• [PROVIDED DATA]
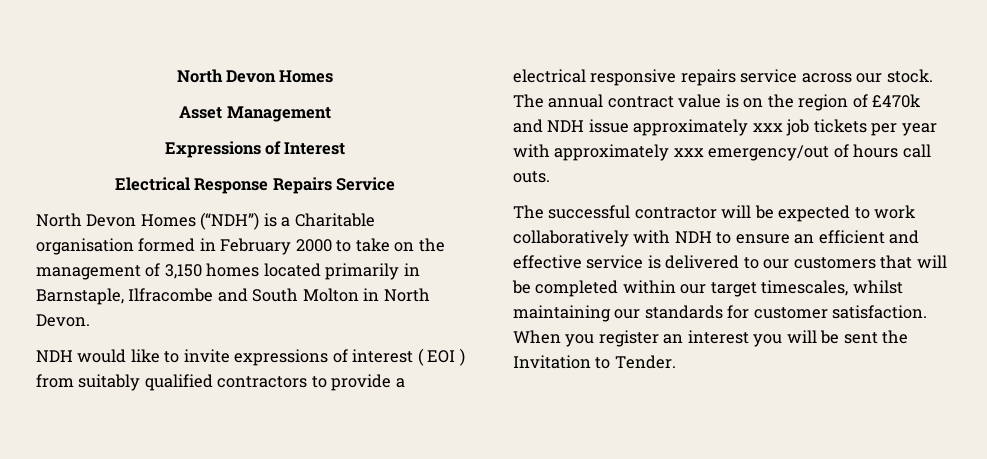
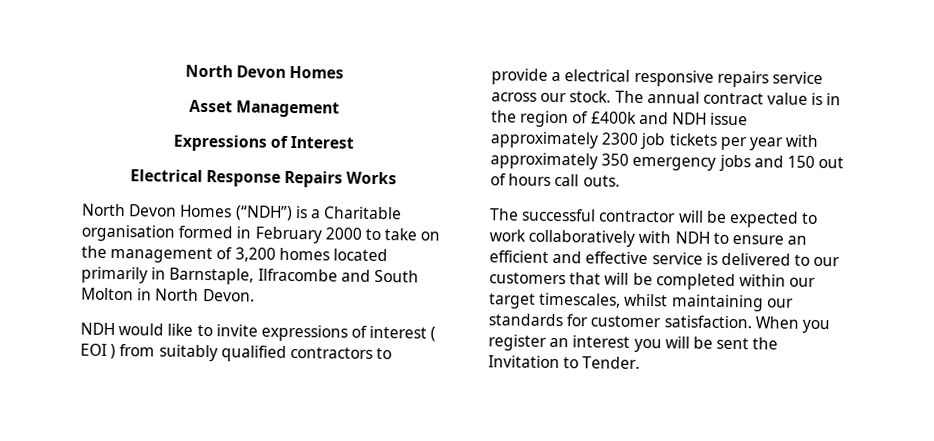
- Electrical Response Repairs Service
+ Electrical Response Repairs Works
- North Devon Homes (“NDH”) is a Charitable organisation formed in February 2000 to take on the management of 3,150 homes located primarily in Barnstaple, Ilfracombe and South Molton in North Devon.
+ North Devon Homes (“NDH”) is a Charitable organisation formed in February 2000 to take on the management of 3,200 homes located primarily in Barnstaple, Ilfracombe and South Molton in North Devon.
- The annual contract value is on the region of £470k and NDH issue approximately xxx job tickets per year with approximately xxx emergency/out of hours call outs.
+ The annual contract value is in the region of £400k and NDH issue approximately 2300 job tickets per year with approximately 350 emergency jobs and 150 out of hours call outs.

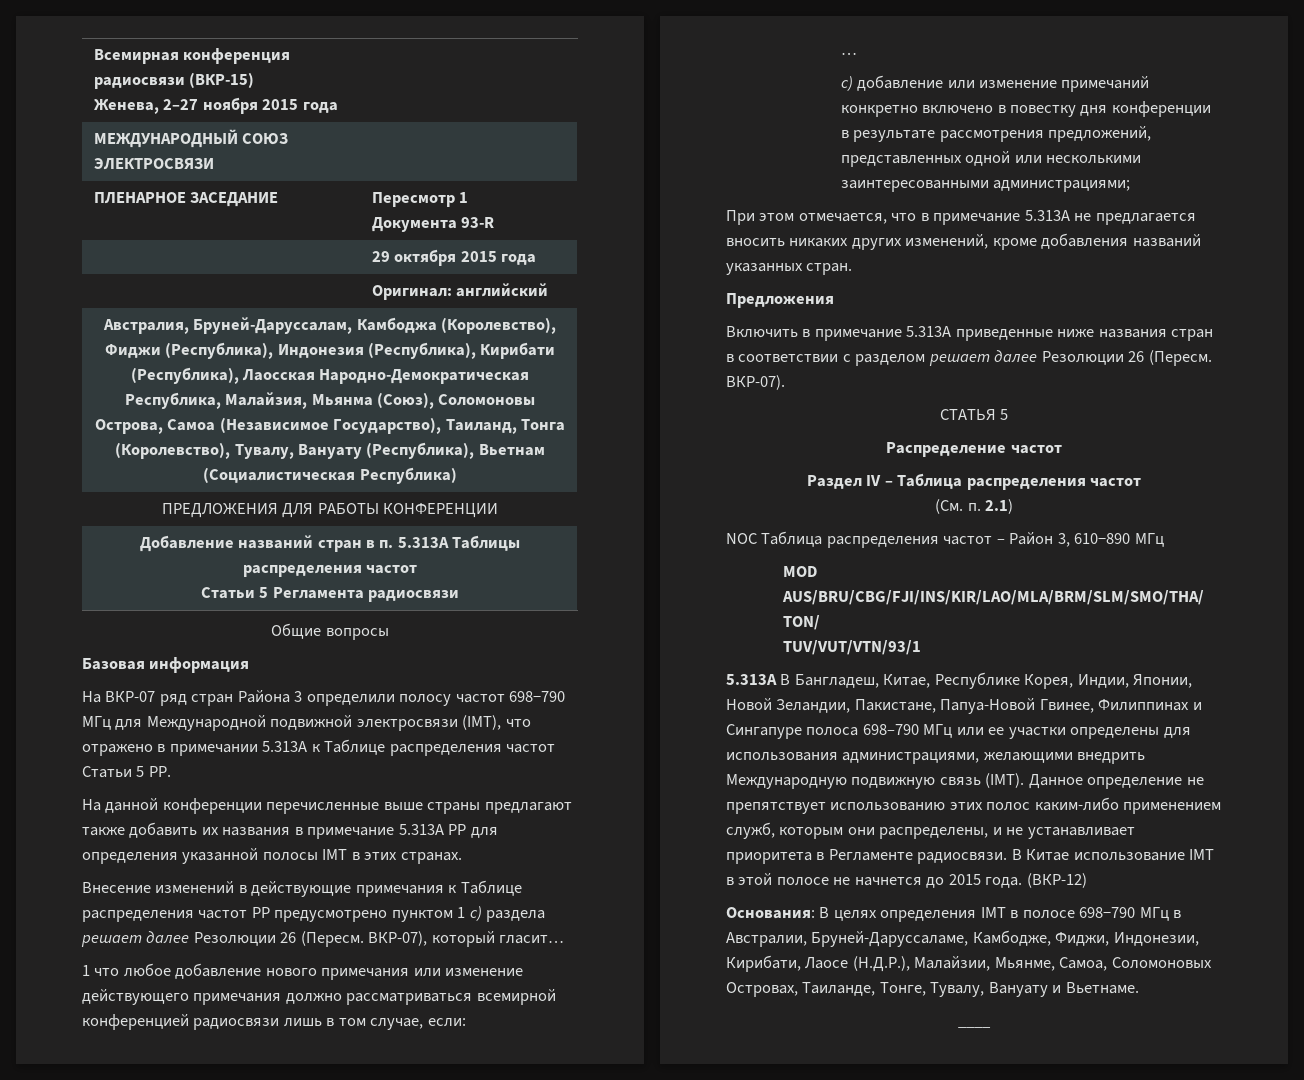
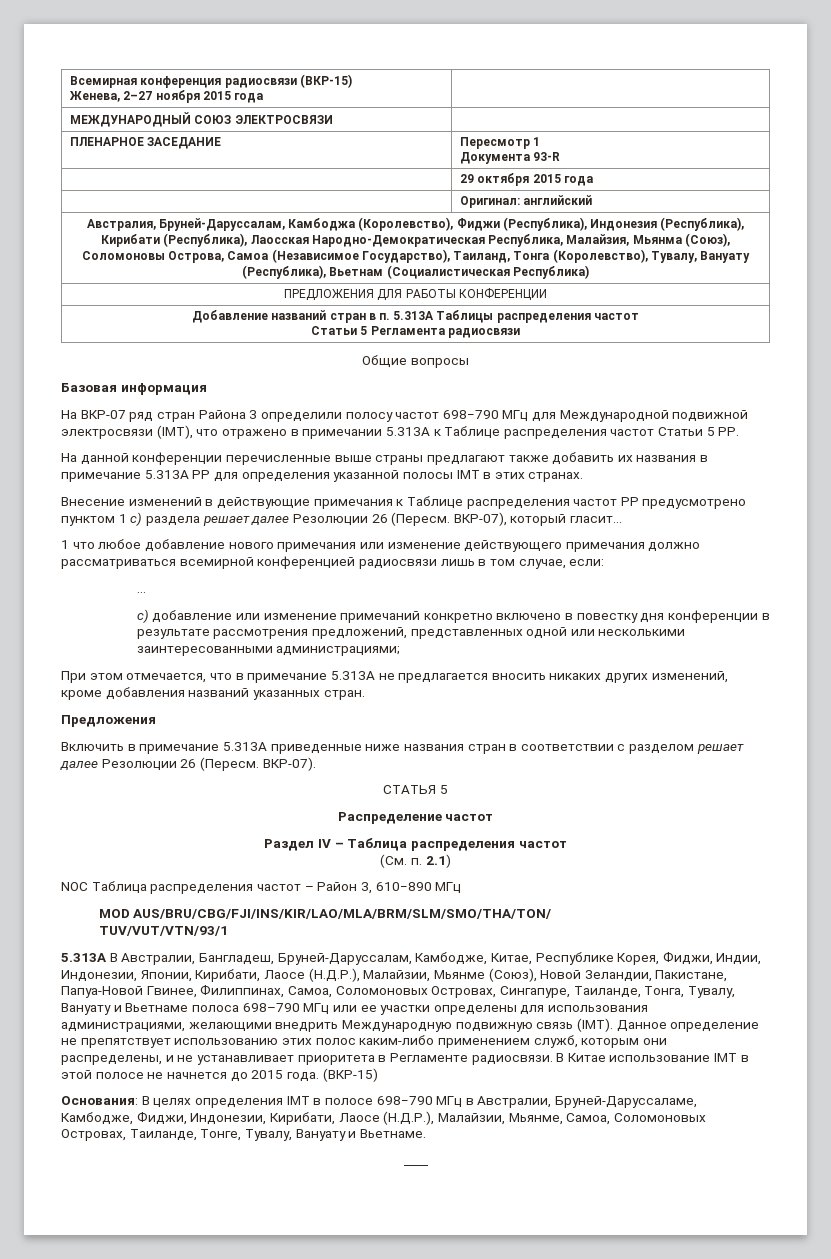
- 5.313A В Бангладеш, Китае, Республике Корея, Индии, Японии, Новой Зеландии, Пакистане, Папуа-Новой Гвинее, Филиппинах и Сингапуре полоса 698–790 МГц или ее участки определены для использования администрациями, желающими внедрить Международную подвижную связь (IMT).
+ 5.313A В Австралии, Бангладеш, Бруней-Даруссалам, Камбодже, Китае, Республике Корея, Фиджи, Индии, Индонезии, Японии, Кирибати, Лаосе (Н.Д.Р.), Малайзии, Мьянме (Союз), Новой Зеландии, Пакистане, Папуа-Новой Гвинее, Филиппинах, Самоа, Соломоновых Островах, Сингапуре, Таиланде, Тонга, Тувалу, Вануату и Вьетнаме полоса 698–790 МГц или ее участки определены для использования администрациями, желающими внедрить Международную подвижную связь (IMT).
- В Китае использование IMT в этой полосе не начнется до 2015 года. (ВКР-12)
+ В Китае использование IMT в этой полосе не начнется до 2015 года. (ВКР-15)

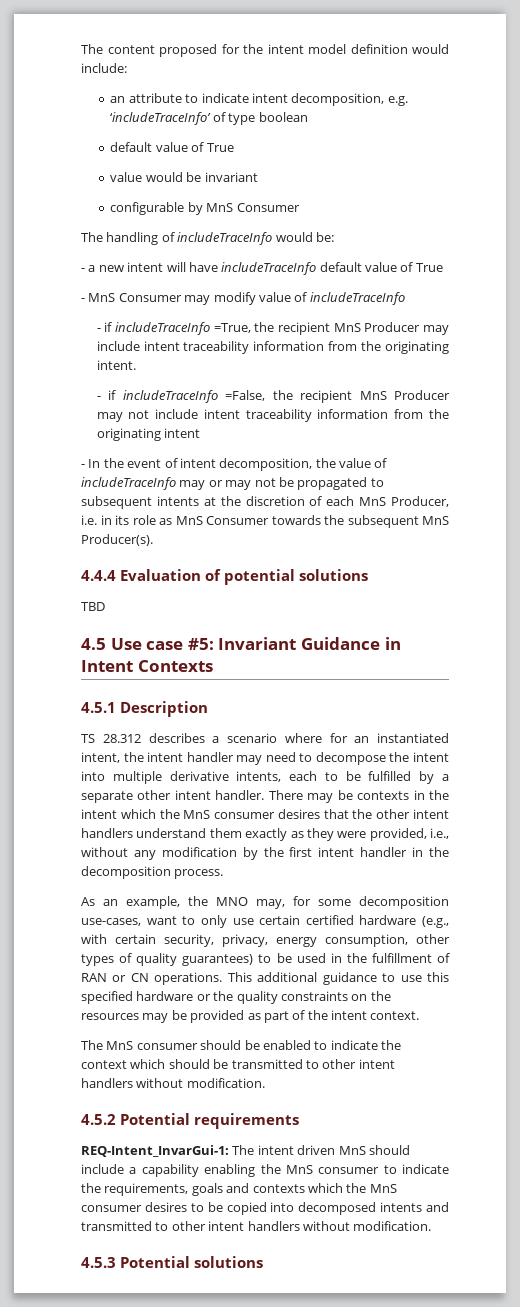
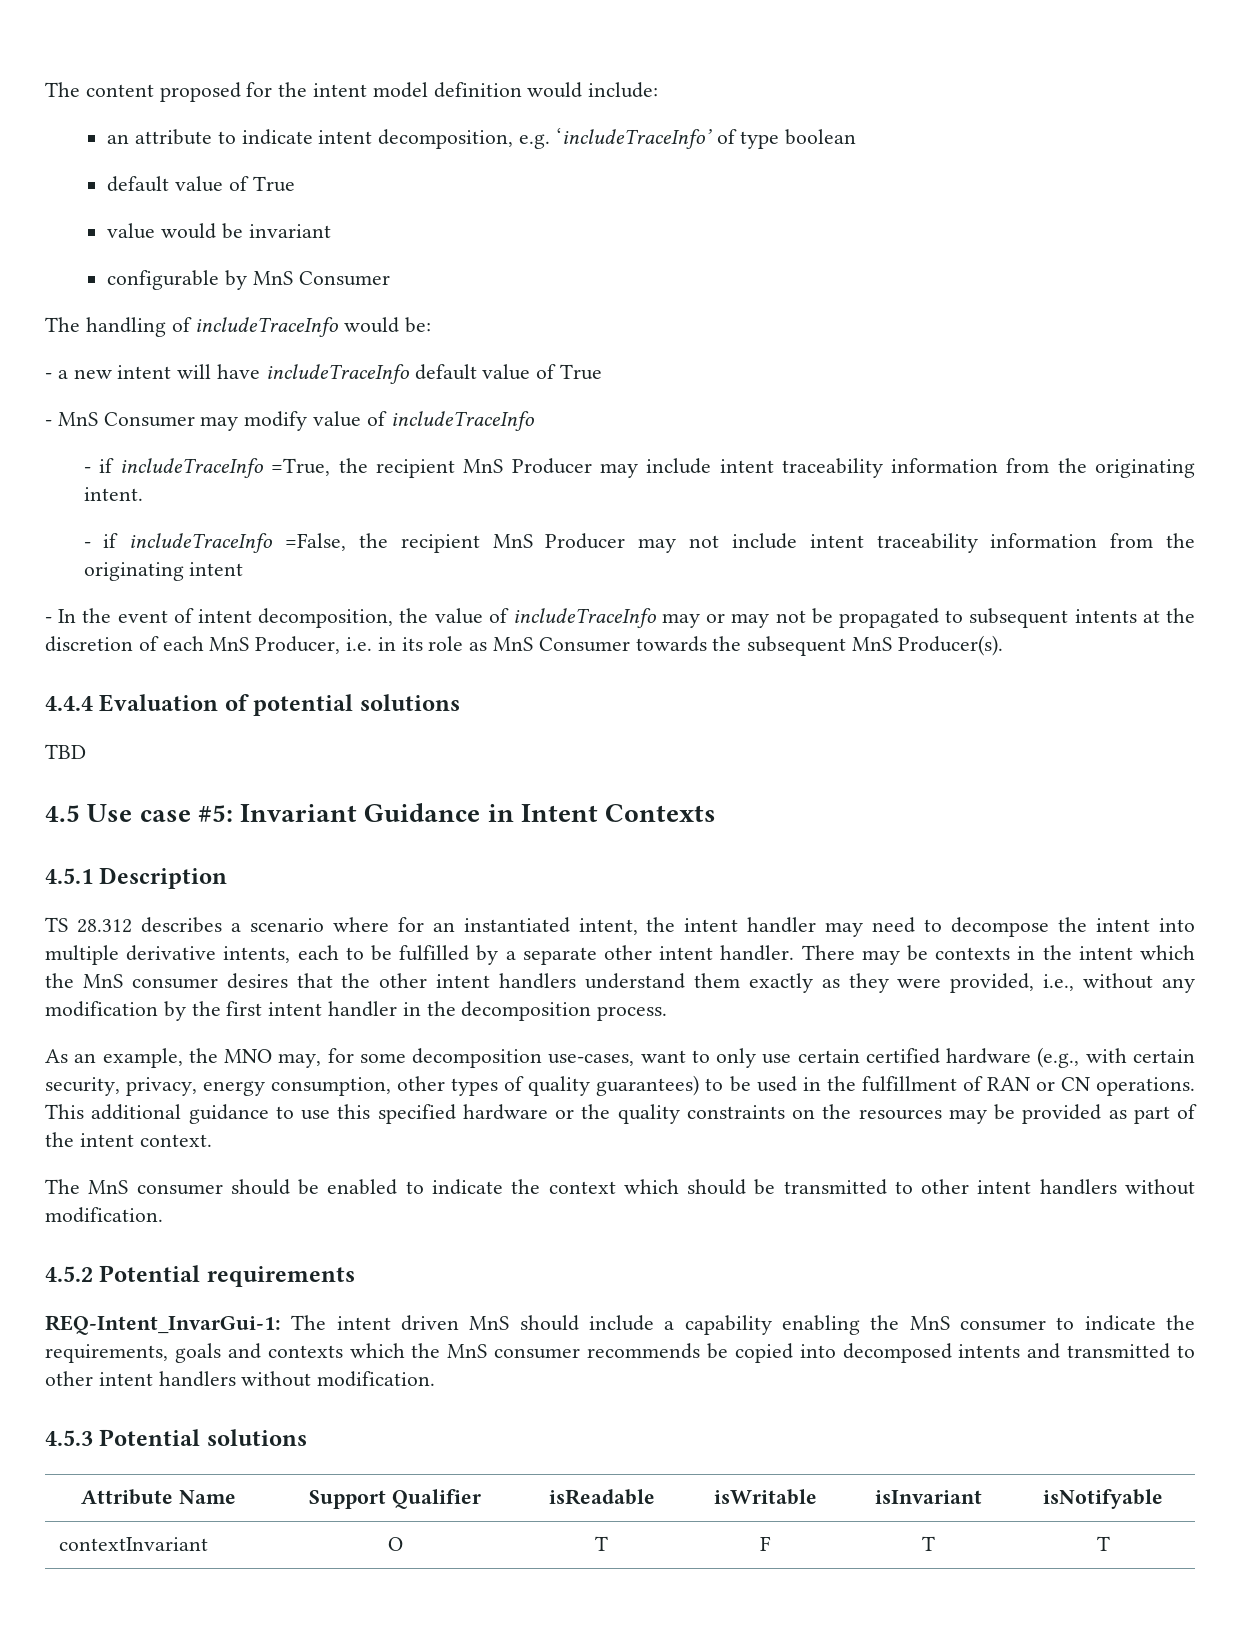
- REQ-Intent_InvarGui-1: The intent driven MnS should include a capability enabling the MnS consumer to indicate the requirements, goals and contexts which the MnS consumer desires to be copied into decomposed intents and transmitted to other intent handlers without modification.
+ REQ-Intent_InvarGui-1: The intent driven MnS should include a capability enabling the MnS consumer to indicate the requirements, goals and contexts which the MnS consumer recommends be copied into decomposed intents and transmitted to other intent handlers without modification.
+ Attribute Name | Support Qualifier | isReadable | isWritable | isInvariant | isNotifyable
+ contextInvariant | O | T | F | T | T

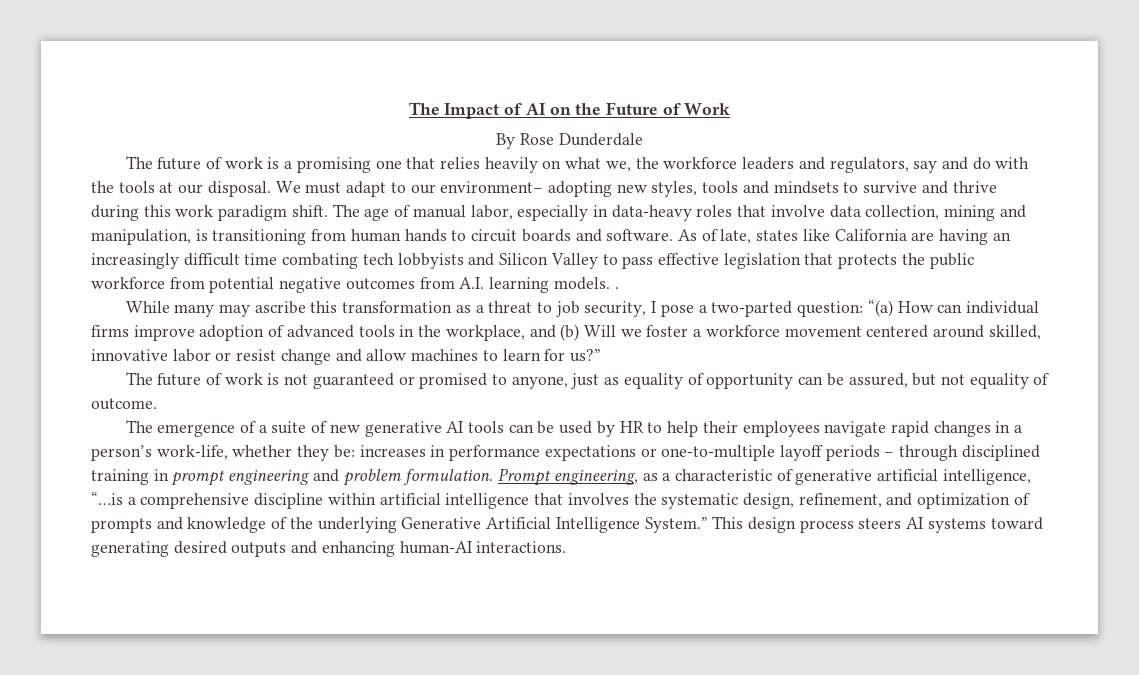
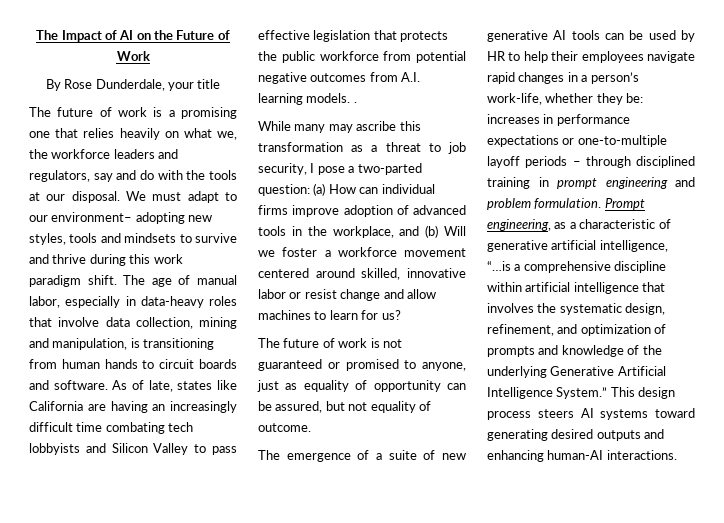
- By Rose Dunderdale
+ By Rose Dunderdale, your title
- While many may ascribe this transformation as a threat to job security, I pose a two-parted question: “(a) How can individual firms improve adoption of advanced tools in the workplace, and (b) Will we foster a workforce movement centered around skilled, innovative labor or resist change and allow machines to learn for us?”
+ While many may ascribe this transformation as a threat to job security, I pose a two-parted question: (a) How can individual firms improve adoption of advanced tools in the workplace, and (b) Will we foster a workforce movement centered around skilled, innovative labor or resist change and allow machines to learn for us?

• [PROBLEM TO SOLVE] Out of the preceding entries, pull every line containing the string "value".

• [RESPONSE BELOW]
- The annual contract value is on the region of £470k and NDH issue approximately xxx job tickets per year with approximately xxx emergency/out of hours call outs.
+ The annual contract value is in the region of £400k and NDH issue approximately 2300 job tickets per year with approximately 350 emergency jobs and 150 out of hours call outs.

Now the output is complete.